Data under study
******************************
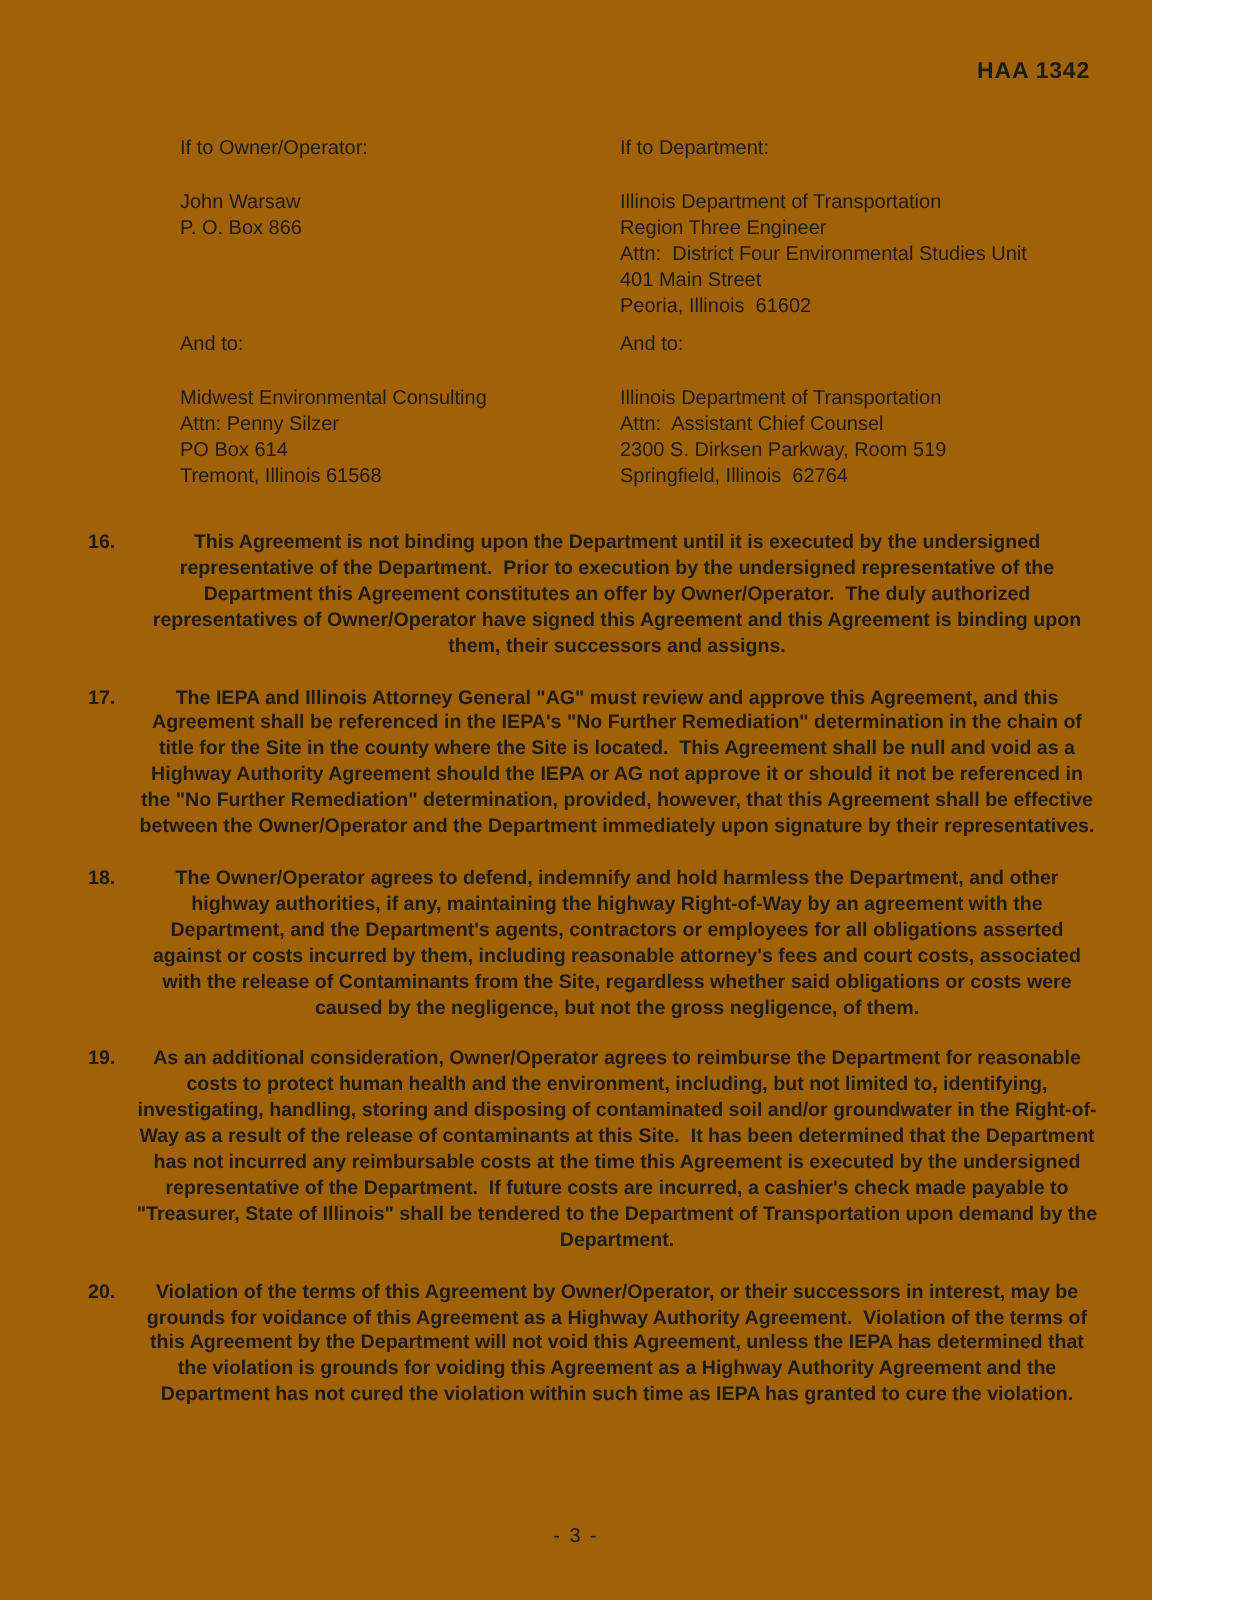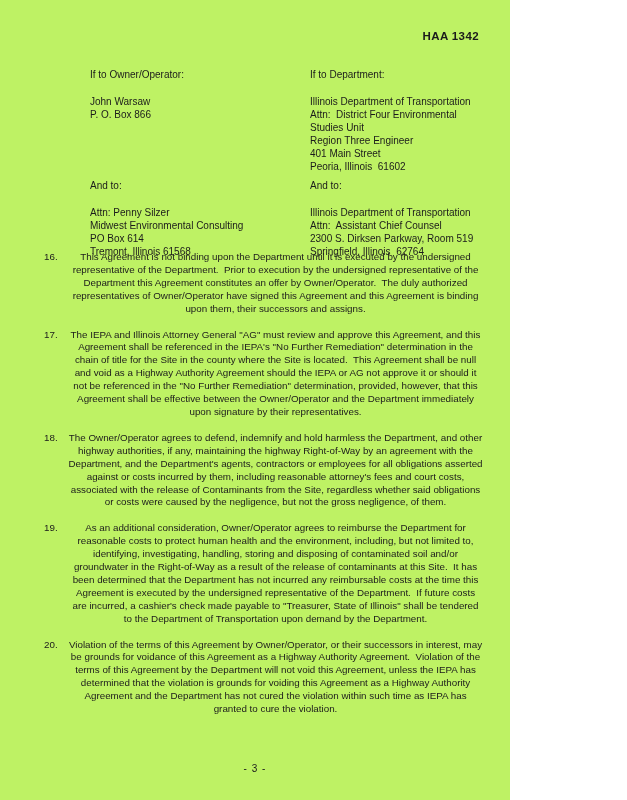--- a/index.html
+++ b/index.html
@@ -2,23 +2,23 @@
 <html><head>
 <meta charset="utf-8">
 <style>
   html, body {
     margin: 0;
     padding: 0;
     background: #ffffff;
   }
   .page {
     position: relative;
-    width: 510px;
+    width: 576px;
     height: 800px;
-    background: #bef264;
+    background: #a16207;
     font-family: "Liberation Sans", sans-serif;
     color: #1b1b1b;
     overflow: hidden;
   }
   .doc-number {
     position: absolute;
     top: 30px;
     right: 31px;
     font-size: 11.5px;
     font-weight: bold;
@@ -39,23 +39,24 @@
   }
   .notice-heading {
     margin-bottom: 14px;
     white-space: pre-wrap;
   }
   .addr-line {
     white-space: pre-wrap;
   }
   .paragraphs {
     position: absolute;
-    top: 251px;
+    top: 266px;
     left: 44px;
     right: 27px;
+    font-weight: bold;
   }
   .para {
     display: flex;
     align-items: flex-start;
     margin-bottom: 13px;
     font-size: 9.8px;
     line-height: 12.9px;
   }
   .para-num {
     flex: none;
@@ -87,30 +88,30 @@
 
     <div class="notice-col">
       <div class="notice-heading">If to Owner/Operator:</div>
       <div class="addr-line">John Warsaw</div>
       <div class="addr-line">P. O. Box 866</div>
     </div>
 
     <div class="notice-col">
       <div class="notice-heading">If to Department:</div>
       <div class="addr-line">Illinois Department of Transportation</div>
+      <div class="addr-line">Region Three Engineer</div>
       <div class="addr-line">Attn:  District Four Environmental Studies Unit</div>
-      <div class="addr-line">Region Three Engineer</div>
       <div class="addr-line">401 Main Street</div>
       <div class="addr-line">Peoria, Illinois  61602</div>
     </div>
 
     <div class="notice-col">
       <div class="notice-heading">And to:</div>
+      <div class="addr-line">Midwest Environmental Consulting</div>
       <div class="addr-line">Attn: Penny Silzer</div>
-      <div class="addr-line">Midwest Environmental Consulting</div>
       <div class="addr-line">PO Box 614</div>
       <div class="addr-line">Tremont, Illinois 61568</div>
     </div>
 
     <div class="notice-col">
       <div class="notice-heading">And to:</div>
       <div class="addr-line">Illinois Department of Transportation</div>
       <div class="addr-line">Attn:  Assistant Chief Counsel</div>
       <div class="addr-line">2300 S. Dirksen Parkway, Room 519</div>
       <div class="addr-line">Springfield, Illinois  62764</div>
******************************
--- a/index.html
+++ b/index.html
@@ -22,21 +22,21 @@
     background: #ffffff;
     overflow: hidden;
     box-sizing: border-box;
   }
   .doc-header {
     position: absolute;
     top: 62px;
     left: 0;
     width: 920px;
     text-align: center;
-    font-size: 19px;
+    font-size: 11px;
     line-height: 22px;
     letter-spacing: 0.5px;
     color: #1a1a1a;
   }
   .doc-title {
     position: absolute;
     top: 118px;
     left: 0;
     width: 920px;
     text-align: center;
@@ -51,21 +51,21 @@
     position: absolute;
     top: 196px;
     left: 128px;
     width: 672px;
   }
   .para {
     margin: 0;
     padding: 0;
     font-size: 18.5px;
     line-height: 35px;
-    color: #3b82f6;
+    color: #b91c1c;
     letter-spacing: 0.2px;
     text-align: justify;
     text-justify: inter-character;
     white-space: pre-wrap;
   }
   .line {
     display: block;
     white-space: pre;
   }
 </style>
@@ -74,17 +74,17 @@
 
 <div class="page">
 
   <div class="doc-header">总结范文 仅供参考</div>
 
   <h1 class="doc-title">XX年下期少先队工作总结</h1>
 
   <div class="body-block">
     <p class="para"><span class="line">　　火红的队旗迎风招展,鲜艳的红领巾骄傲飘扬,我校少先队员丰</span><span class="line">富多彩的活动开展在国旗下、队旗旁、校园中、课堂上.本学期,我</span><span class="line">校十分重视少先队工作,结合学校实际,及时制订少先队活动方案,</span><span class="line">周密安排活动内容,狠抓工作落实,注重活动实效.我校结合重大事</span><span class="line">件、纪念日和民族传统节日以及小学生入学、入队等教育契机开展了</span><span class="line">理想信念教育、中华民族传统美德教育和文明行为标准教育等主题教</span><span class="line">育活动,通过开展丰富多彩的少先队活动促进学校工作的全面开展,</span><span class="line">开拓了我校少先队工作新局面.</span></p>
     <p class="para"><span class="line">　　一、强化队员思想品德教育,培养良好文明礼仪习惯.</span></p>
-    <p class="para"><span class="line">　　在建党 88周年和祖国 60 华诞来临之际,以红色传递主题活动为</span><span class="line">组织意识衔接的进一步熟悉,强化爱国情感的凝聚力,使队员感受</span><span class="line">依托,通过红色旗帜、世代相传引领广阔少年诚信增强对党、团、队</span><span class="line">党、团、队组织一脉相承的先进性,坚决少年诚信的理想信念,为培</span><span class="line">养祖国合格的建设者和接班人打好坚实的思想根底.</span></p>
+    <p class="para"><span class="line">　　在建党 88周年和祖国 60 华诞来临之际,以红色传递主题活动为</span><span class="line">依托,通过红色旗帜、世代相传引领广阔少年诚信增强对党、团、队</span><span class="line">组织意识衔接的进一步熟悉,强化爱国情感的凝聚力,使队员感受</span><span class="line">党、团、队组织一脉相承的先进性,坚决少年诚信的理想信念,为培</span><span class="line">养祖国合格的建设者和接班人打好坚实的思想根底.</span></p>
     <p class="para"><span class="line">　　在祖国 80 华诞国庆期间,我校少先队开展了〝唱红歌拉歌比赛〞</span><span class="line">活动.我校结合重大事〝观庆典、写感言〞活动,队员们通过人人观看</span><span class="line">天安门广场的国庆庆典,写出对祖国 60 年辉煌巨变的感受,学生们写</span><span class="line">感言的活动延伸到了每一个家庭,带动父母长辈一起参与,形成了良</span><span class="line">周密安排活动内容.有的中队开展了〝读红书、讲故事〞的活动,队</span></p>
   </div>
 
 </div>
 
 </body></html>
******************************
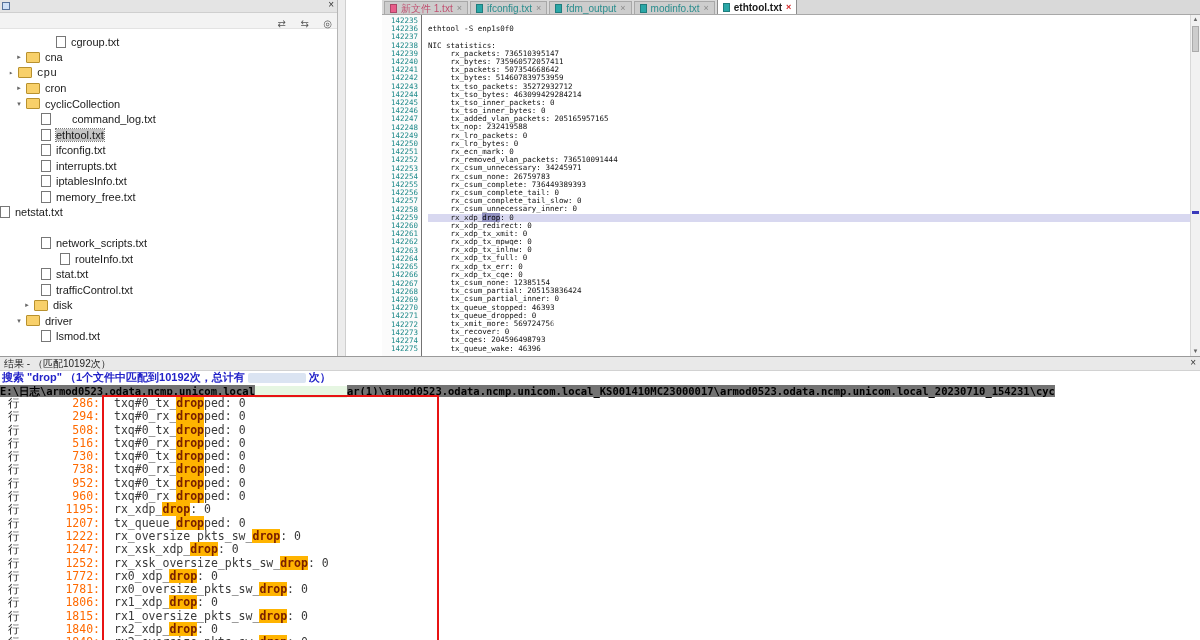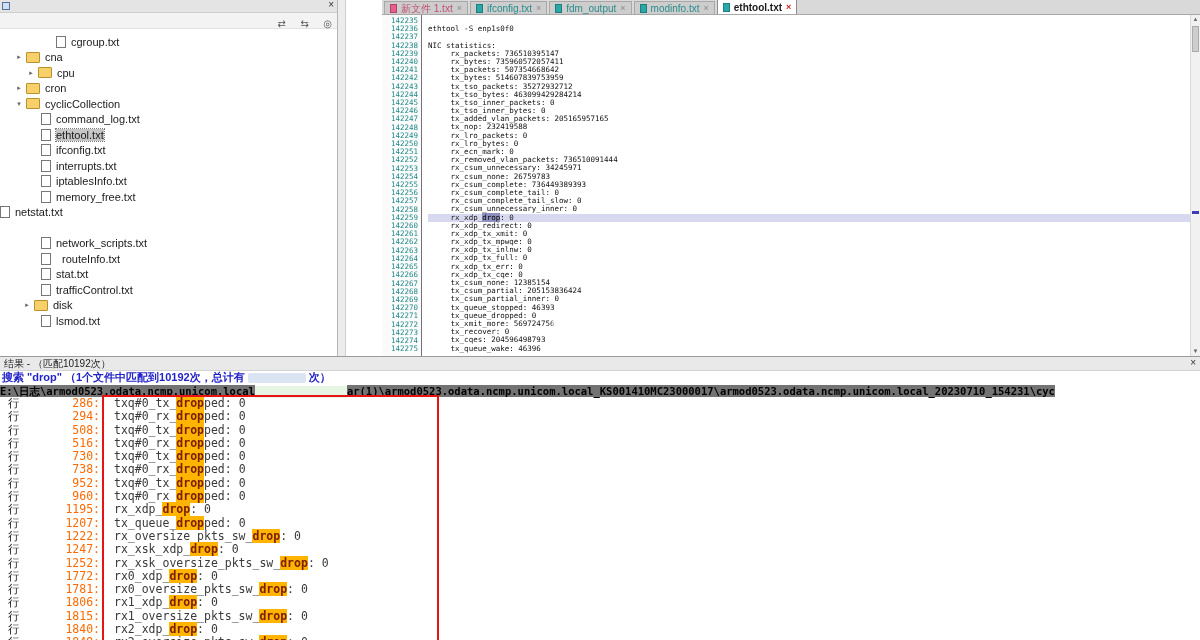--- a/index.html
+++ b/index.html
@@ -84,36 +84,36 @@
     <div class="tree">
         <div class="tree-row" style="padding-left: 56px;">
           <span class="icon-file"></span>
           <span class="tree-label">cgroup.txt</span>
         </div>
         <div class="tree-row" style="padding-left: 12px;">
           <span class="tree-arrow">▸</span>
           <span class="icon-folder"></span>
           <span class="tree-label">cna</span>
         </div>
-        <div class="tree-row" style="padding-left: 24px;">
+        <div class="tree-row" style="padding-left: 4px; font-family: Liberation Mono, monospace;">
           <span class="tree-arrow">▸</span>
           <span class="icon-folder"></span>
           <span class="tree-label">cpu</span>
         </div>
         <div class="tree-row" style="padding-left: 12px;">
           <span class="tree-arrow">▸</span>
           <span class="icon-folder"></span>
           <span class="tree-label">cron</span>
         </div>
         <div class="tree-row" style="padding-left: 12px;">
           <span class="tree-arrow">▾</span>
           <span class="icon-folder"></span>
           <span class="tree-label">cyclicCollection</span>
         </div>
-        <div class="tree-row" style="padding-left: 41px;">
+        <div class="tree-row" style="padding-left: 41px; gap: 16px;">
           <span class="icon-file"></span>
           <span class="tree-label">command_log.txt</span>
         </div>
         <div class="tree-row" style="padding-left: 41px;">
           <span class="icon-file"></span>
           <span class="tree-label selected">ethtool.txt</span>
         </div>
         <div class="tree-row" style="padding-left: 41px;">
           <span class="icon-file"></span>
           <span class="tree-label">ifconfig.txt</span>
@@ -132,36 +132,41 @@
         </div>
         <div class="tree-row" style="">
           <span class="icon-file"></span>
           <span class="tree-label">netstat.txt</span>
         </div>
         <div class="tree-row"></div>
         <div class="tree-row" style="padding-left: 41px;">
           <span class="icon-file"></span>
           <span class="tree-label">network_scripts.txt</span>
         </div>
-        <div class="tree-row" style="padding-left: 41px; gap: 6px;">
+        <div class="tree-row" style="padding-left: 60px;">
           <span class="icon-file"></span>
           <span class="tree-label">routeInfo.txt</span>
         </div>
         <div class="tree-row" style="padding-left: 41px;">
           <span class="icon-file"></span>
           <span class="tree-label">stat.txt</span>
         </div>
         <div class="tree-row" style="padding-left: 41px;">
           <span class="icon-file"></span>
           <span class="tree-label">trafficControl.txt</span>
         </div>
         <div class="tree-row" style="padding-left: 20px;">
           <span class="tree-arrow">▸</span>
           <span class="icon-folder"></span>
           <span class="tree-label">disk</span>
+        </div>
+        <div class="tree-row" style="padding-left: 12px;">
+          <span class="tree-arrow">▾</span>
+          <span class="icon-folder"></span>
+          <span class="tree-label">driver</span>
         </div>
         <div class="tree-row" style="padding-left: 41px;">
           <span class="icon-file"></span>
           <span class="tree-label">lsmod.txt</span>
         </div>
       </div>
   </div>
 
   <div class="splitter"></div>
******************************
Brief
Across the listing above, find all lines where the word "margin" is present and copy them.

Problem solution
     margin: 0;
     margin-bottom: 14px;
     margin-bottom: 13px;
     margin: 0;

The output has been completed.